PPF vs SIP vs FD – Which is Better?
| Feature | PPF (Public Provident Fund) | SIP (Equity Mutual Fund @12%) | Fixed Deposit (6.5%) |
|---|---|---|---|
| Principal Invested (15 yrs) | ₹22,50,000 | ₹22,50,000 | ₹22,50,000 |
| Gross Corpus After 15 Yrs | ₹40,68,209 | ₹62,62,992 | ₹38,63,102 |
| Interest / Returns Earned | ₹18,18,209 | ₹40,12,992 | ₹16,13,102 |
| Tax Treatment | EEE (No Tax) | LTCG: 10% on gains above ₹1 lakh | 20–30% tax on full interest |
| Net Corpus After Tax | ₹40,68,209 | ~₹58,71,692 | ~₹35,40,481 |
| Risk Level | Very Low (Govt-backed) | Moderate–High (market-linked) | Low |
| Lock-in Period | 15 years (extendable) | Flexible (no lock-in for open-ended funds; ELSS 3 years) | 1–10 years |
| Best For | Safe, tax-free, long-term savings | Higher growth & wealth creation | Short-term guaranteed savings |

Note:
- PPF Interest Rate 2025 (7.10%) gives a safe and tax-free corpus of ~₹40.7 lakh in 15 years.
- SIP in Equity Mutual Funds (12% CAGR) can grow to ~₹62.6 lakh before tax, ~₹58.7 lakh after LTCG. If you are considering to do SIP you can explore one more Tax Savings Investment Scheme called Equity Linked Savings Scheme ELSS.
- FDs at 6.5% give ~₹38.6 lakh before tax, ~₹35.4 lakh after tax (assuming 20% tax slab).
The ppf interest rate of 7.10% in 2025 makes PPF a stable, tax-efficient, and safe investment option.

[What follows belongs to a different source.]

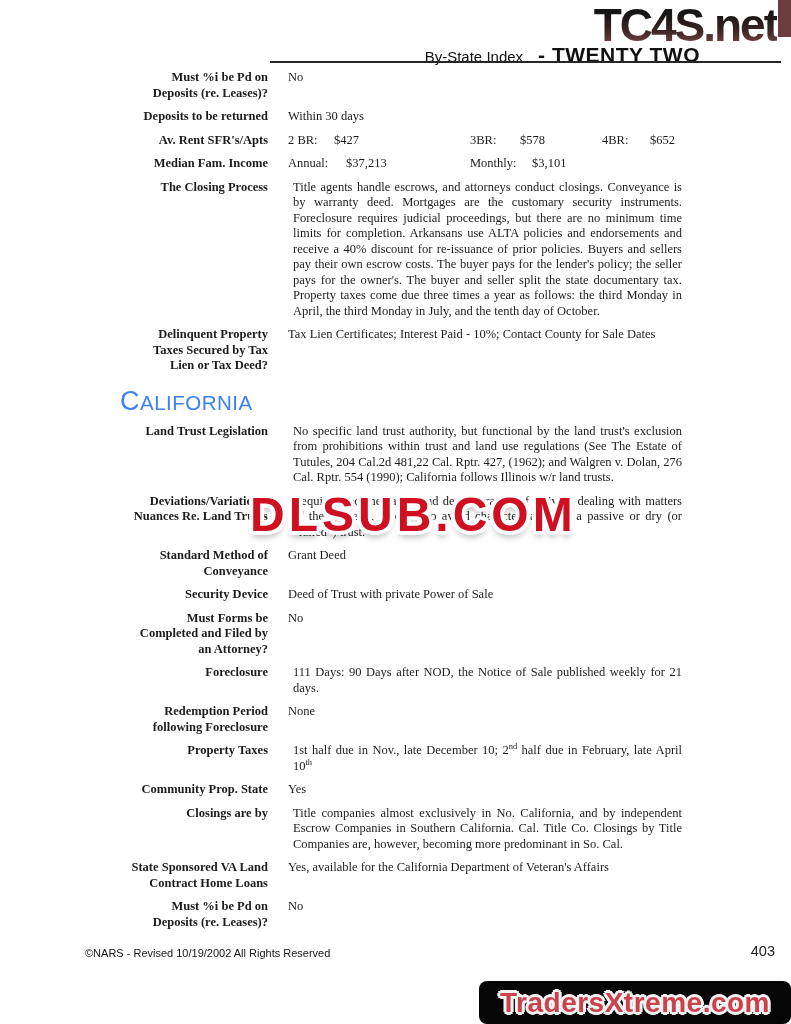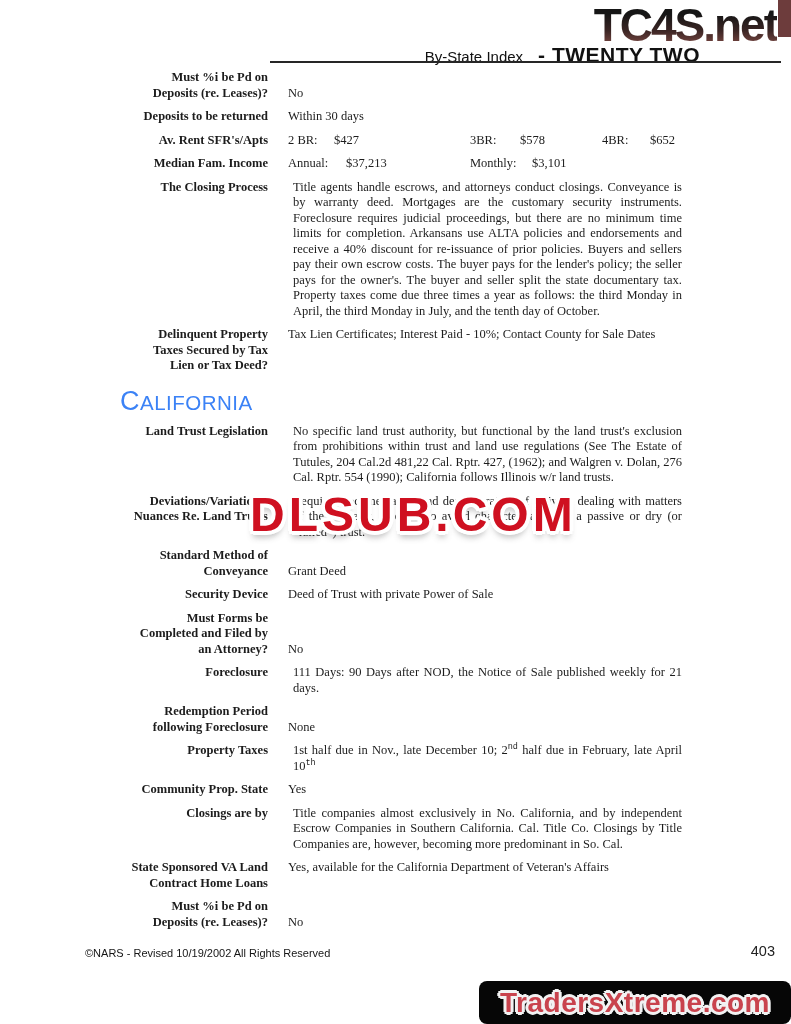"Must %i be Pd on" .row.center { align-items: flex-end -> flex-start }
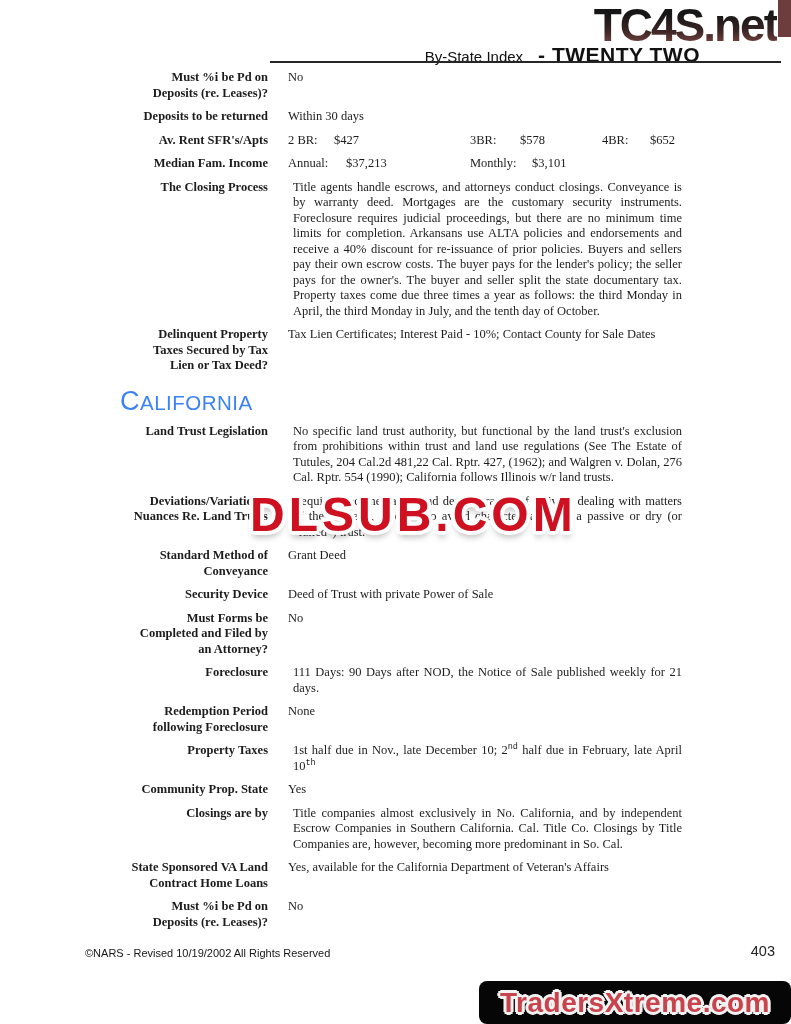"nd" sup { font-family: Liberation Mono, monospace -> none }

With its 15-year lock-in, it’s best suited for long-term goals like children’s education or retirement. While it may not beat equity returns, it remains unmatched in security + tax savings.
Manage your PPF account:
- Deposit before the 5th of each month,
- Stay consistent for 15 years,
- Use a PPF calculator to project your corpus.

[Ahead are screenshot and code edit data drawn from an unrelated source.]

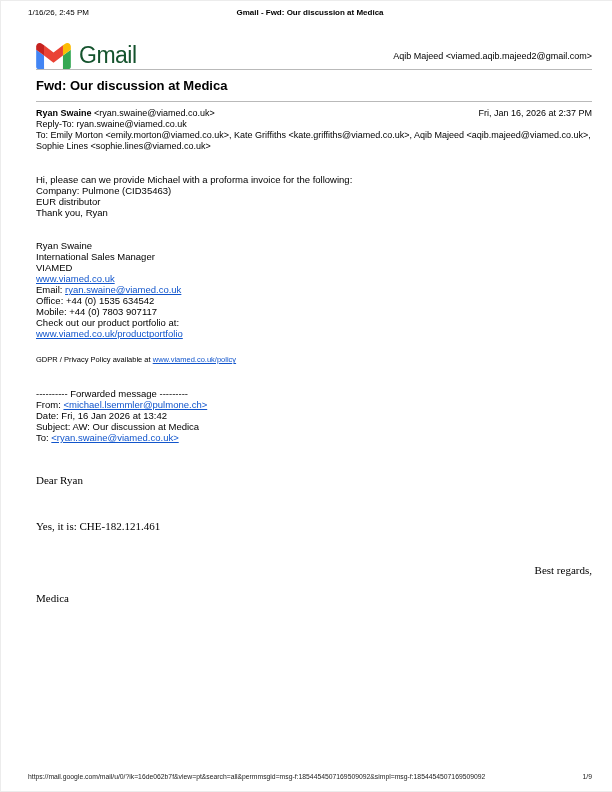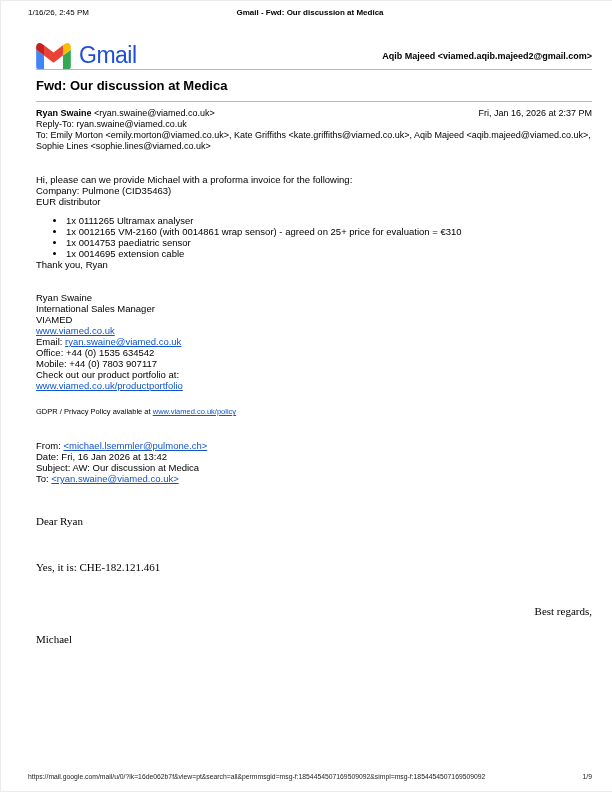"Gmail" .logo-text { color: #1d4ed8 -> #14532d }
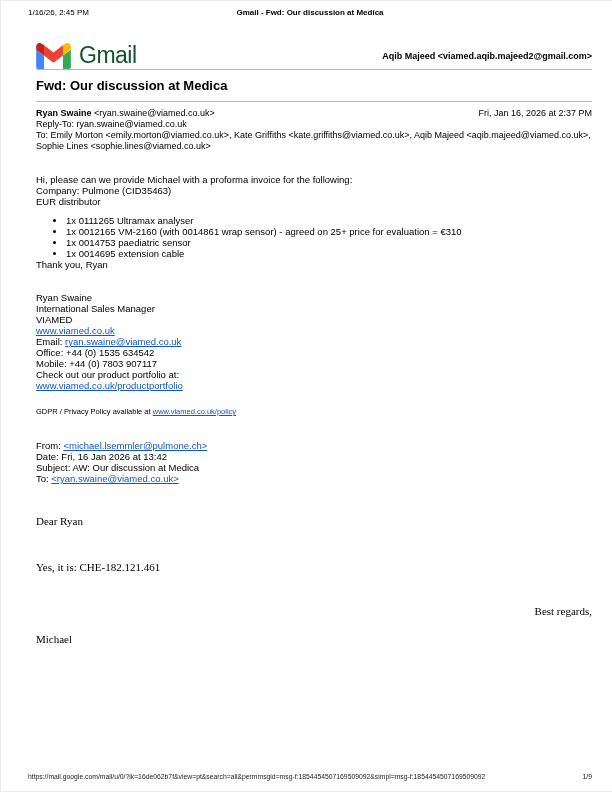"Aqib Majeed" .account { font-weight: bold -> normal }
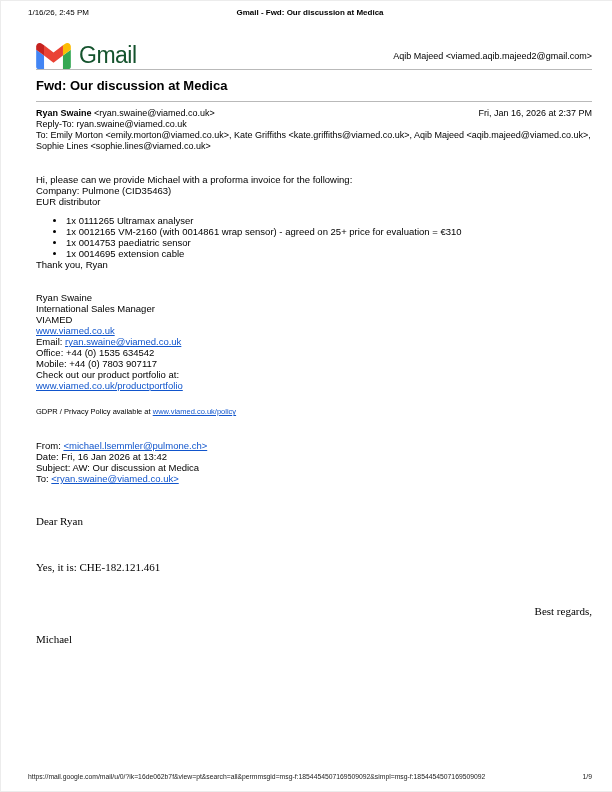"1x 0111265 Ultramax analyser" ul.items { html: <ul> <li>1x 0111265 Ultramax analyser</li> <li>1x 0012165 VM-2160 (with 0014861 wrap sensor) - agreed on 25+ price for evaluation = €310</li> <li>1x 0014753 paediatric sensor</li> <li>1x 0014695 extension cable</li> </ul> -> none }
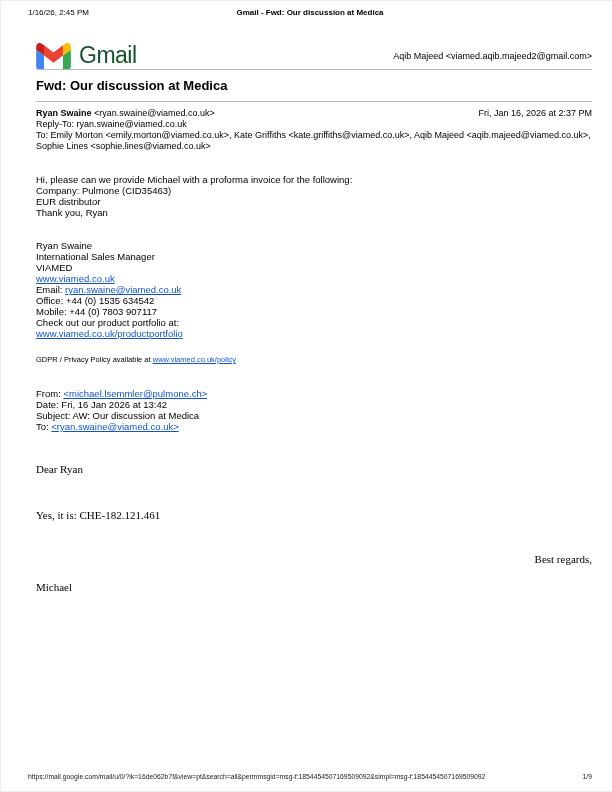"---------- Forwarded message ---------" p { html: none -> <p>---------- Forwarded message ---------</p> }
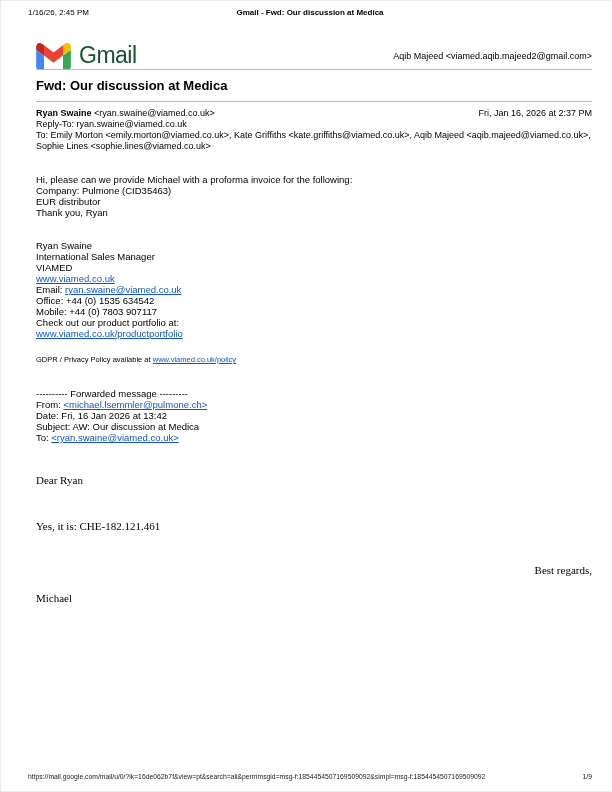"Michael" p { text: Michael -> Medica }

PPF is not just a savings account—it’s a disciplined wealth-builder backed by the Government of India.
Frequently Asked Questions (FAQs)
How much will I get after 15 years in PPF?
If you invest ₹1.5 lakh annually at the current ppf interest rate of 7.10%, you’ll get around ₹37 lakh after 15 years.
What does PPF stand for?
PPF stands for Public Provident Fund, a government-backed savings scheme.
What is PPF and its benefits?
It’s a long-term savings scheme with guaranteed returns, tax exemption, and 15-year lock-in. Benefits include safety, tax-free returns, and loans/withdrawals after certain years.
Is PPF giving 12% returns?
No, the current rate is 7.10%. Historically, it has ranged between 7–12%, but it hasn’t touched 12% for many years.
How long is the PPF lock-in period?
15 years, extendable in 5-year blocks.
Is PPF better or SIP?
PPF is safer with fixed returns; SIP offers potentially higher but market-linked returns.
Can I withdraw my PPF after 2 years?
No, partial withdrawals are allowed only after the 7th financial year.
What happens if I don’t pay PPF for 1 year?
Your account becomes inactive but can be revived by paying a ₹50 penalty per missed year plus the minimum ₹500 deposit.
Is PPF tax-free?
Yes, contributions, interest, and maturity are all tax-free under Section 80C.
Is it necessary to put money in PPF every year?
Yes, at least ₹500 must be deposited each year to keep the account active.